We originally intended on pulling all of the data myself using LinkedIn webscraping or another job resource.

We were able to use a scraper for LinkedIn, but after reading into it, they don't like that and have been known to send cease and desist letters.

Getting our dataset from Google Jobs

For decent analysis, we would need a fairly large dataset.

With most job postings not including pay information, this would increase the demand for a large dataset even more.

1. Use their API

  • You'll need an API key from their dev website

  • You can get 100 search queries per day for free.

  • At a cost of $5 per 1,000, you can get up to 10,000.

  • The downside to using their API, people often complain that their API results, aren't true to what searches are actually returning.

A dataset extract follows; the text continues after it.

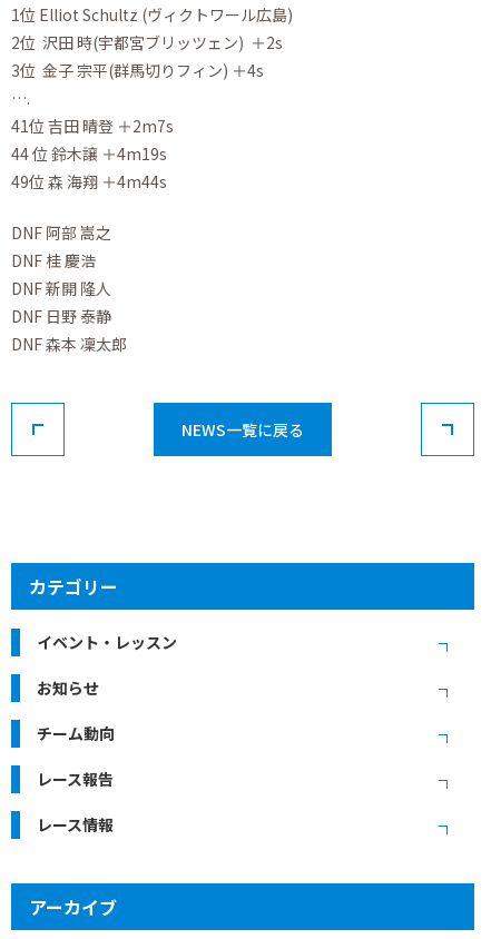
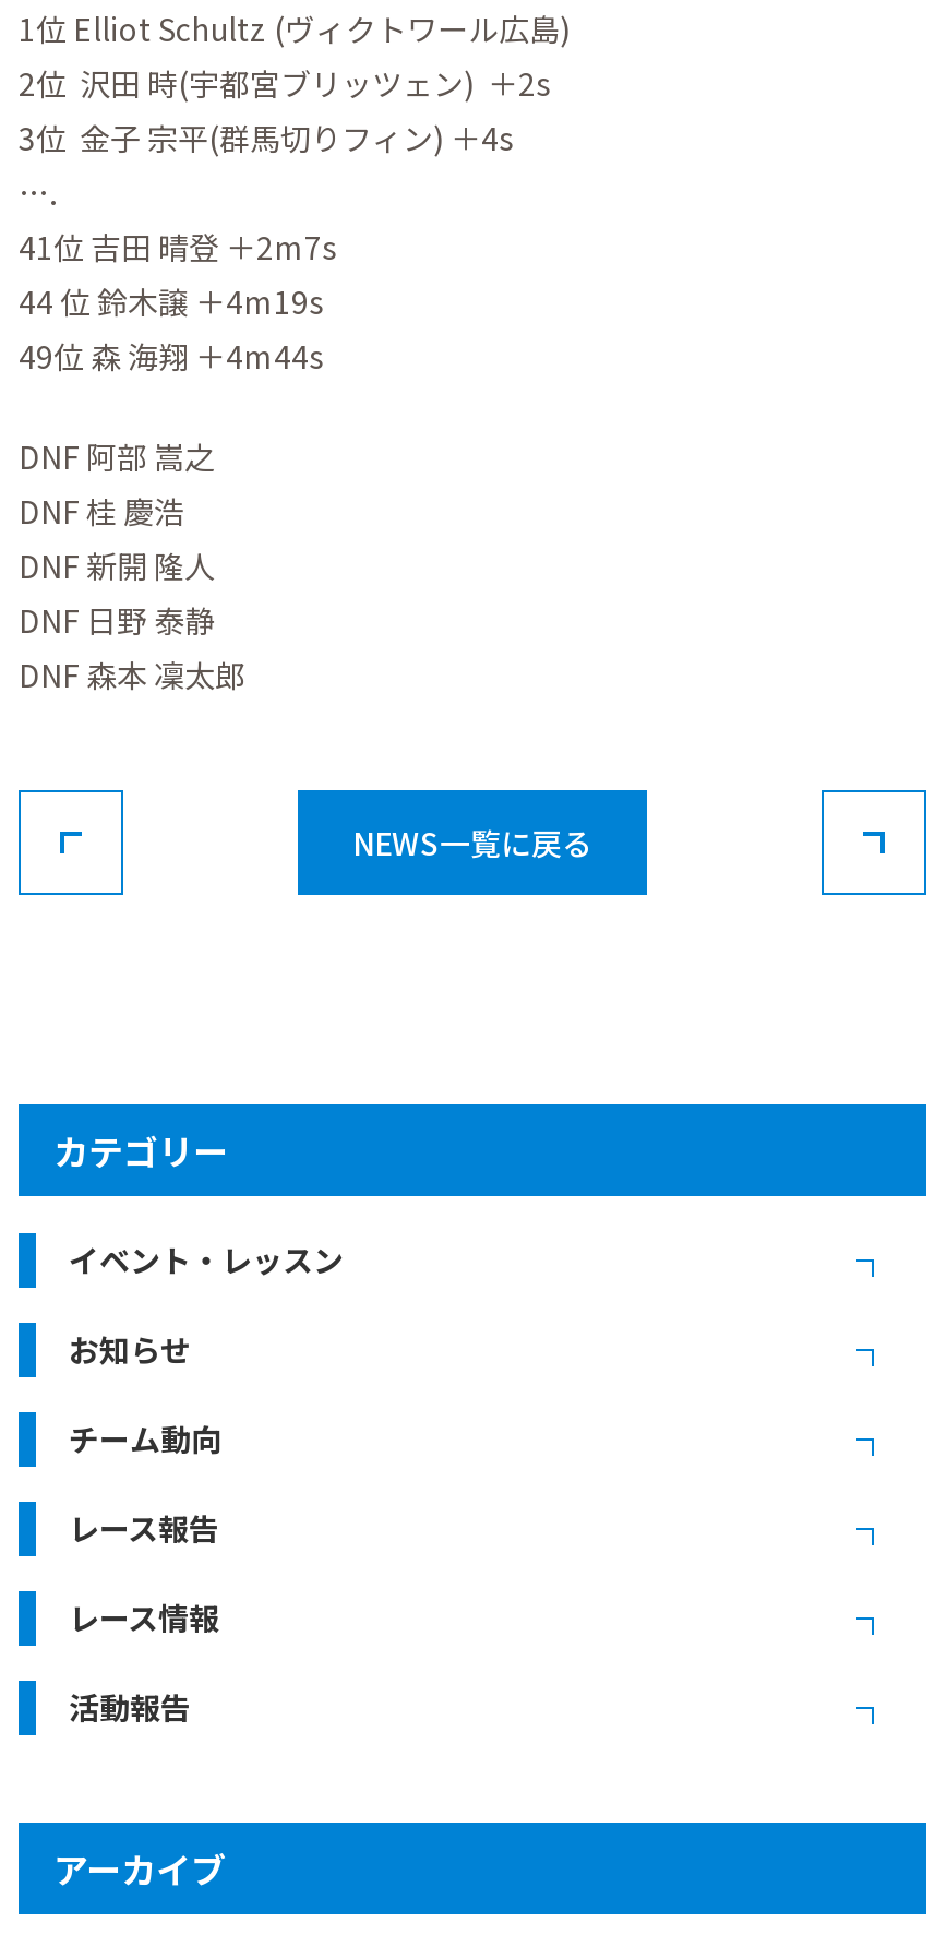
none -> [69,1685,191,1729] 活動報告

  • We also was not able to see if people could use the API for job posting searches.

2. Scrape the normal result pages

  • While Google does not officially allow it, scraping the search engine results page (SERP) is also an option

  • Google seems to have very sophisticated technology when it comes to scraping their pages

  • If you scrape at a rate higher than 8 keyword requests per hour you risk detection

  • If you push it higher than 10 per hour, this will oftentimes get you blocked

  • By using multiple IPs you can up the rate (100 IPs = 1,000 requests)

  • There is also an open source search engine scraper written in PHP, that can manage proxies and other detection avoidance methods

3. Use a Scraping Service

  • There seem to be many services that offer to do the webscraping

  • The one that the Kaggle dataset used to scrape was SerpAPI

  • Their cost was as low as $50 for 5,000 searches per month or as high as $250 for 30,000 searches a month



Data Dictionary:

Alt text

Definitions

Field Name Description
Unnamed: 0 Appears to be an auto-incremented identifier.
index Another identifier, possibly redundant with "Unnamed: 0".
title Job title.
company_name Name of the company offering the job.
location Location of the job.
via Source/platform where the job was posted.
description Detailed description of the job.
extensions Additional information about the job (e.g., job type, benefits).
job_id A unique identifier for the job, possibly encoded.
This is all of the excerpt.